MPI Greater New York Chapter
Lesly D. Rehaut, CMP
(201) 599-9760
www.mpigny.org

What’s New in New York City

• The New York Marriott at the Brooklyn Bridge broke ground in January on a $77 million renovation project. The planned 24-story expansion will add 280 guest rooms and comes on the heels of the hotel’s December renovation of it’s 18,000-square-foot Grand Ballroom. (For more information, see page 28.)
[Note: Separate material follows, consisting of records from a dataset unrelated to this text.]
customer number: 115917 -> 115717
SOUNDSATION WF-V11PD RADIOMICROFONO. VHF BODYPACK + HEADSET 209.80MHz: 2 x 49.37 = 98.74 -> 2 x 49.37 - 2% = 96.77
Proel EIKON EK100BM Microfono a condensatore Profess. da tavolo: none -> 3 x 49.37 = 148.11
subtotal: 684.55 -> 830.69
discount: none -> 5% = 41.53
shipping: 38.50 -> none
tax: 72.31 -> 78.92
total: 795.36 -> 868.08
• The 158-room Four Points by Sheraton Manhattan Chelsea opens in the Chelsea area of Manhattan this month.
• The 755-room Doubletree Metropolitan Hotel
(formerly the Metropolitan Hotel) reopened in January after a $35 million renovation of guest rooms and meeting space.
• Scheduled to open in July 2006, the 150-room Four Points by Sheraton Soho Village will be the area’s first newly built moderately priced hotel.
• The historic Garden City Hotel in Garden City on Long Island recently made renovations to its Grand Ballroom, which can accommodate 650 attendees.
• The Hyatt Regency Wind Watch in Hauppauge (Long Island) began a $10 million renovation earlier this year.
The 260-room hotel currently offers 18,000 square feet of meeting space with 16 meeting rooms.